Skip links

Boating Industry Challenges and Opportunities in 2021

Just like many other industries, the boating industry has seen immense but gradual growth over time. However, even with the high momentum, there are still issues that still remain unaddressed. Environmental changes, people, aging boat population; these are just but the tip of the iceberg. Even though much is being done try tackling this problem, the main barriers still remain unchanged. Here are some of the challenges.

1. Ethanol

There has been growing concern in the recreational boating industry, most commonly relating to Renewable Fuel Standard. Most people in the boating industry have complained about engines and other parts, all caused by ethanol. When gasoline is to be blended with ethanol, the low octane gasoline is used. If the high octane gasoline is used, it produces 87-91 octane blended fuel. However, during phase separation, the lower octane gasoline will separate from the ethanol resulting in engine malfunctions and components’ problems. Fuel is used up quickly during phase separation, making the phase separation less of a concern. However, gradual separation still poses a risk to marine engines.

Ever since its introduction to the market, the E-15 has continued to threaten more than one hundred million boaters as well as their businesses. Detrimental effects on humans, animals, and the environment are imminent. To be on the safe side, we should encourage the use of boats that are ethanol free.

2. Recreational Fishing

The recent past has seen several efforts implemented to ensure that everyone’s best interests are incorporated in both local and national policies. As a result, angling and fishing have become somehow related to the boating industry. Ensuring that these policies positively impact the industry is a massive share of responsibility. While we try to balance marine recreational access, it is important to try still protecting resources.
With over ten million anglers spread all over the country, 70% of all boat outings have fishing as their primary aim.

3. Affordability

The cost of boats continues to skyrocket at a pace that can effortlessly outpace inflation. Compared to 2000, the price of stern dive, for example, is about 75% higher today. This can be mostly due to factors such as increased oil prices. With these factors expected to keep increasing, boat prices are also likely to be held on the upswing.
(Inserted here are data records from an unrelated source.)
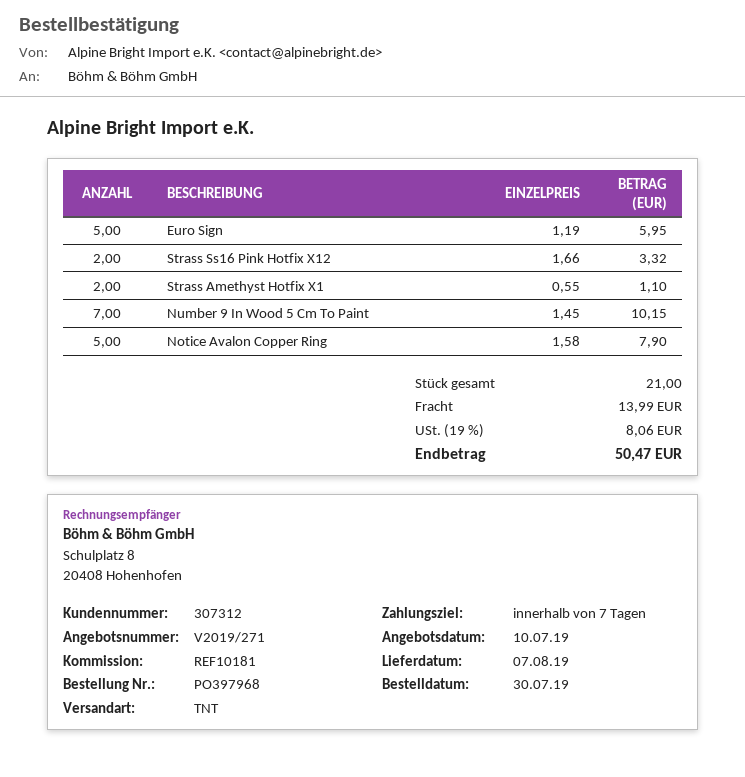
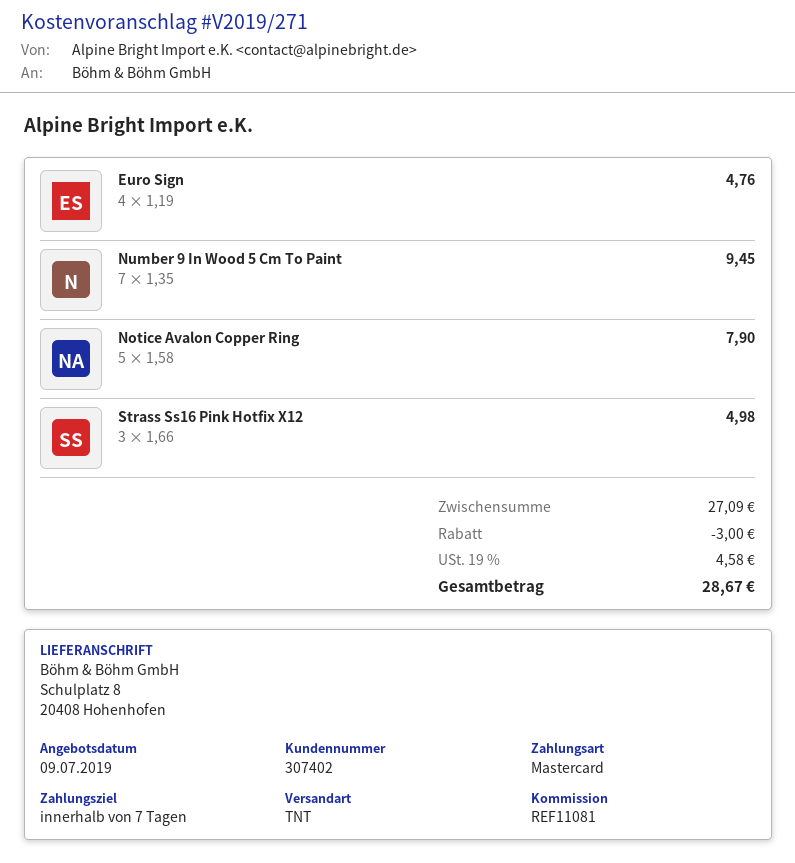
quote date: 2019-07-10 -> 2019-07-09
customer number: 307312 -> 307402
reference: REF10181 -> REF11081
Euro Sign: 5 x 1.19 = 5.95 -> 4 x 1.19 = 4.76
Strass Ss16 Pink Hotfix X12: 2 x 1.66 = 3.32 -> 3 x 1.66 = 4.98
Strass Amethyst Hotfix X1: 2 x 0.55 = 1.10 -> none
Number 9 In Wood 5 Cm To Paint: 7 x 1.45 = 10.15 -> 7 x 1.35 = 9.45
discount: none -> 3.00
shipping: 13.99 -> none
tax: 19% = 8.06 -> 19% = 4.58
total: 50.47 -> 28.67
These affordability issues continue to affect all market levels. Boat making companies have been significantly affected by this. They depend on people being able to afford their products to increase their sales and revenue. Their consumers still demand quality; they want more technology, better touch panel electronics, among others. On the other hand, the government is still increasing regulations of fuel tanks, engines, and other components. What will prevent the prices from being driven up in such a market?

4. Access Challenges

Many water bodies, not only in our country but worldwide, face the problem of dropping water levels. This is because the water supply is slowly but continuously reducing as a result of global warming. Moreover, most of the land near these bodies is privately owned. Access to water has also been regulated.

Everyone should be able to access the country’s waters freely. Government policies, however, have been put in place to balance visitors’ access with conservation. With over one hundred and forty million boaters, marine sanctuaries and parks have remained to be the limited but crucial access points. It would be better if federally managed waters got more maintenance for boaters around the country to enjoy.

5. Boat Coordination During the Pandemic

The Covid19 pandemic has disrupted many industries, the boating industry being no exception. This has made it infeasible for companies and businesses to run their activities as usual. Dealers, buyers, and sellers had to look for ways to adjust to the new normal, especially when it comes to social distancing. People now prefer contactless and digital transactions over the old tradition. As a result, dealers and sellers have to venture into better communication and transaction methods, from virtual communication to automated payments. First-time buyers make the process even harder for them.

The pandemic has brought with it other new challenges. Forecasting sales is a challenge, making it hard to determine inventory levels. Can they also be able to get enough staff to accommodate the rising demand while at the same time abiding by the regulations?